The 157-year-old sale, run by Christie's, sees millions of dollars exchange hands and is considered a barometer for global demand for Burgundy, considered one of France's most prestigious wine areas.
But this year, local officials are hoping foreign buyers have time to try Beaune's new offering: beef reared on the byproducts of the wine-making process.
The cows are fed in their last months with the mulchy residue left after the world-famous local vintages are fermented and distilled, as well as on crushed blackcurrants.
Local farmers hope the quality of the meat could earn them a reputation similar to that of Japan's illustrious kobe beef, renowned for its flavour and tenderness.
“The wine from the Hospices auction is a fruity wine,” said Beaune chef Laurent Parra as he flipped a slice on a grill at a tasting.
“That's what we're looking for in the meat — that it's tasty, with blackcurrant and grape flavours. You can just about smell this hint of a flavour.”

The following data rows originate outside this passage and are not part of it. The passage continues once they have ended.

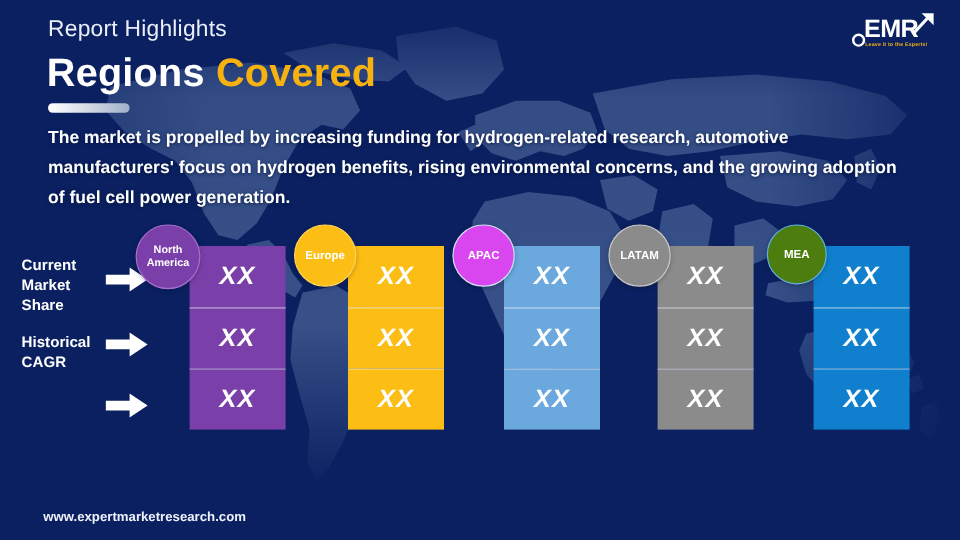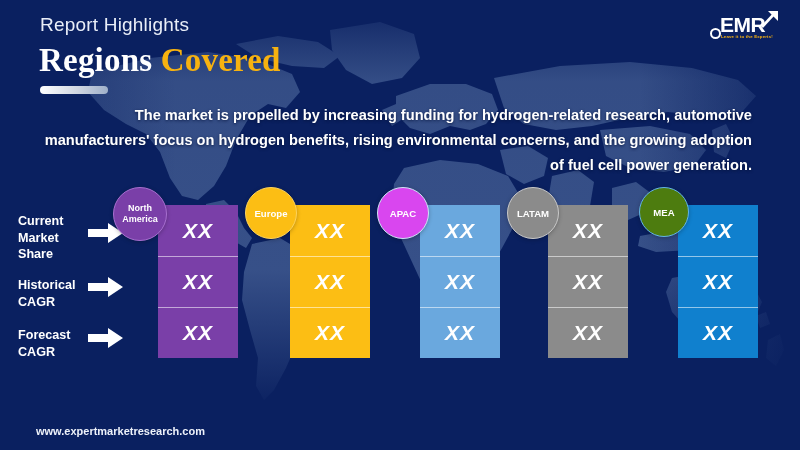--- a/index.html
+++ b/index.html
@@ -45,7 +45,6 @@
     position:absolute; left:39px; top:42px;
     font-size:33px; font-weight:bold; letter-spacing:.2px;
     white-space:nowrap;
-    font-family:Liberation Serif, serif;
   }
   .title .t-white { color:#ffffff; }
   .title .t-gold  { color:#f7b210; }

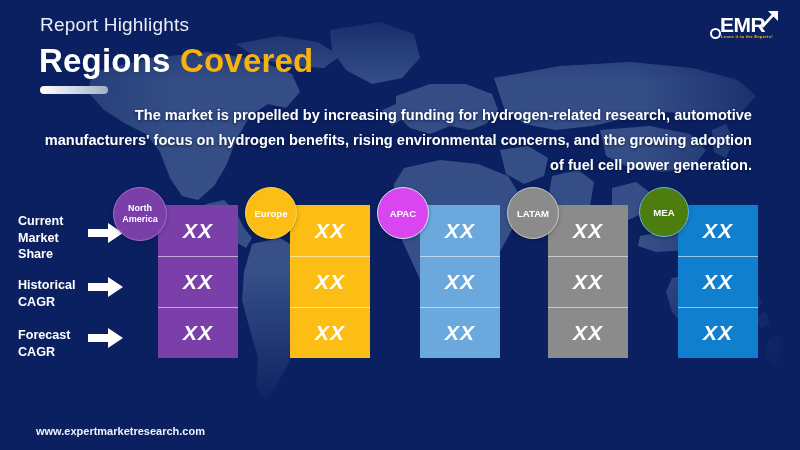--- a/index.html
+++ b/index.html
@@ -83,7 +83,6 @@
     color:#ffffff; font-size:14.6px; font-weight:bold;
     line-height:25px;
     text-shadow:0 1px 3px rgba(6,20,60,.85);
-    text-align:right;
   }
 
   

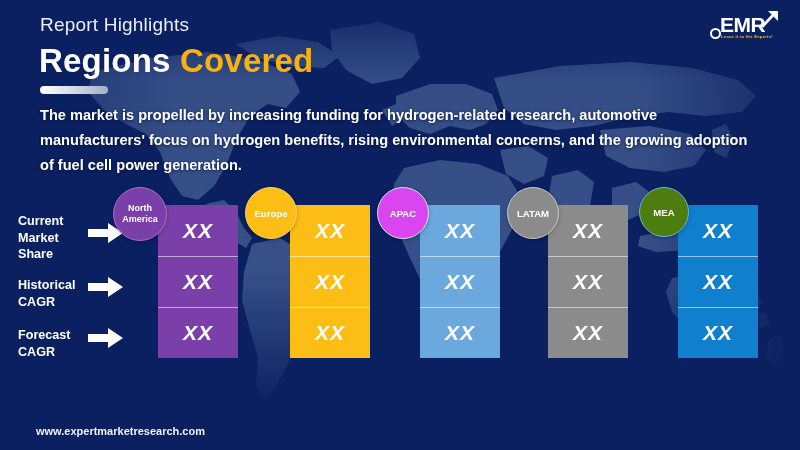--- a/index.html
+++ b/index.html
@@ -199,7 +199,6 @@
       <div class="row-arrow" style="top: 276px;"><svg width="36" height="22" viewBox="0 0 36 22">
           <path d="M0 7 L20 7 L20 1 L35 11 L20 21 L20 15 L0 15 Z" fill="#ffffff"></path>
         </svg></div>
-      <div class="row-label" style="top: 327px;">Forecast CAGR</div>
       <div class="row-arrow" style="top: 327px;"><svg width="36" height="22" viewBox="0 0 36 22">
           <path d="M0 7 L20 7 L20 1 L35 11 L20 21 L20 15 L0 15 Z" fill="#ffffff"></path>
         </svg></div>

A dozen local chefs who came to try the well-marbled meat — most of them the owners of Michelin stars — were already dreaming about what they could do with it.
A beef stew braised ever-so-gently and served with old-style vegetables; tartare with blackcurrant oil and shallots cooked in white wine; roast cote de boeuf with caramelised mushrooms…
Parra said the meat was “very tender” but is hoping for a fattier, even more flavourful version. “It's the fat which gives the meat its flavour,” he said.
'Like a fine wine'
So far only two cows have been reared on the method — but weighing in at 700 to 800 kilogrammes each (1,500 to 1,800 pounds), their meat will go a considerable way.
Dominique Guyon, who bred them, says they were reared “peacefully, naturally”.
Fed first by their mothers, they were then switched onto grass and hay before being fed a cereal mix, 20 percent of which is made up of the grape and blackcurrant mulch.
“The ultimate goal is to produce something that tastes like the land, like a fine wine,” says Guyon's son Antoine, who runs the farm with his father at Rouvres-sous-Meilly.
Local winemaker Frederic Mazeau said feeding the wine residue to the cows also made economic sense.
“The grape residue is sometimes used to make compost but we don't really know what to do with it,” he said. “The idea is to recycle it all by giving it to the cows.”